At its final meeting of 2023, the European Central Bank (ECB) kept its benchmark deposit rate unchanged at a record-high of 4% and lowered its inflation projections for 2024.
The STOXX Europe 600 Index gained 0.2% to close at 479.02 on Friday, with most sectors closing higher amid thin trading. The leading European index closed 2023 with gains of around 12.7%, following a decline of 12.9% in 2022.
Germany’s DAX 40 climbed 0.3% to close at 16,751.64 on Friday, gaining more than 20% in 2023. France’s CAC 40 rose 0.11% to settle at 7,543.18, adding around 16.5% for the year. London’s FTSE 100 gained 0.14% on Friday and rose around 3.8% last year.
What to watch: Traders await the release of economic data on manufacturing PMI, loans to non-financial corporations, household credit growth and money supply M3 from the Eurozone today. The HCOB Eurozone manufacturing PMI is expected to remain unchanged at 44.2 in December.
Lending to companies in the Eurozone, which declined by 0.3% year-over-year in October, is expected to contract by 0.7% in November. Analysts expect bank lending to households in the Eurozone to grow by 0.3% year-over-year in November, following a 0.6% rise in October.
Other Markets: US trading indices closed lower on Friday, with the Dow Jones index, S&P 500 and Nasdaq 100 down by 0.05%, 0.28% and 0.43%, respectively.
Russian President Vladimir Putin vowed to intensify strikes on military targets in Ukraine after an unprecedented attack over the weekend on the Russian city of Belgorod. The news sent the safe-haven US dollar index higher this morning.
Ireland’s AIB manufacturing PMI declined to 48.9 in December, from 50 a month ago, exerting pressure on the EUR/USD forex pair.
Qatar’s trade surplus shrank by 36.3% year-over-year to QAR 16.7 billion in November, from QAR 26.2 billion in the year-ago month. This being the smallest surplus since May 2021 sent the QAR/USD pair lower in forex trading this morning.
Australia’s Judo Bank manufacturing PMI fell to 47.6 in December, from a preliminary estimate of 47.8. This represented contraction in the manufacturing sector at the quickest pace since May 2020 and exerted pressure on the AUD/USD forex pair.
China’s official NBS manufacturing PMI declined to 49.0 in December, from 49.4 in the earlier month.
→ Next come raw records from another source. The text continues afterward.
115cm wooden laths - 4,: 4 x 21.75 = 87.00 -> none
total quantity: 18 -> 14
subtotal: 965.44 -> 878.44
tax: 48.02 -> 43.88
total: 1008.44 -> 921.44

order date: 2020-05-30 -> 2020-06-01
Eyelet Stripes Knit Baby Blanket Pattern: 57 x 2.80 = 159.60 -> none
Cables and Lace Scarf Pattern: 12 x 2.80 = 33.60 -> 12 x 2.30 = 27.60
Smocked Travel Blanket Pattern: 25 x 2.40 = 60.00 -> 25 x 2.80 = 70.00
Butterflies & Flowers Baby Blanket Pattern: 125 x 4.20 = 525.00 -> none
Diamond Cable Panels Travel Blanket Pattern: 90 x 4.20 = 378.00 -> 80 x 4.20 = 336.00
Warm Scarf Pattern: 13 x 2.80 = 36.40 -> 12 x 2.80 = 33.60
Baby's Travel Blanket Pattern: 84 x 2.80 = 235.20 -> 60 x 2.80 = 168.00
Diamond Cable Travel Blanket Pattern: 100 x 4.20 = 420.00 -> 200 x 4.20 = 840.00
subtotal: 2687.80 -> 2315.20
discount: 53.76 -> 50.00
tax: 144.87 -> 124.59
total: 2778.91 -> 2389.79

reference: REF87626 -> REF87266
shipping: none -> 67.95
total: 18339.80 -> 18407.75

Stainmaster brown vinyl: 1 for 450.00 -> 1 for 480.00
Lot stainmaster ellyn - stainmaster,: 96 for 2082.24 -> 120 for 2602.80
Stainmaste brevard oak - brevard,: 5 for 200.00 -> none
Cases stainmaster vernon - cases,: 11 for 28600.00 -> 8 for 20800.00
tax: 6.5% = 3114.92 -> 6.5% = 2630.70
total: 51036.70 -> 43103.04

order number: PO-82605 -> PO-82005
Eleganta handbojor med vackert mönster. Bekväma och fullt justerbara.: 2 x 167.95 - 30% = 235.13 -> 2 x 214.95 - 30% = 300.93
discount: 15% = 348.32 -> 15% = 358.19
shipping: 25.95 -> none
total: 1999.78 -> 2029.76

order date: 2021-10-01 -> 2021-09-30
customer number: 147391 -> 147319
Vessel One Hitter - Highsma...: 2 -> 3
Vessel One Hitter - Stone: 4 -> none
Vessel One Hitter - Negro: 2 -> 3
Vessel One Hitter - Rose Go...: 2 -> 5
The figure also missed market expectations of 49.5 and sent the CNY/USD pair lower in forex trading this morning.
Australia’s commodity prices, Türkiye manufacturing PMI and balance of trade, Spain’s manufacturing PMI and new passenger car registrations, Italy’s manufacturing PMI, France’s manufacturing PMI, Germany’s manufacturing PMI, UK’s manufacturing PMI, Brazil’s manufacturing PMI, balance of trade and Central Bank of Brazil focus market readout, Canada’s manufacturing PMI, US manufacturing PMI and construction spending, as well as Russia’s consumer price index.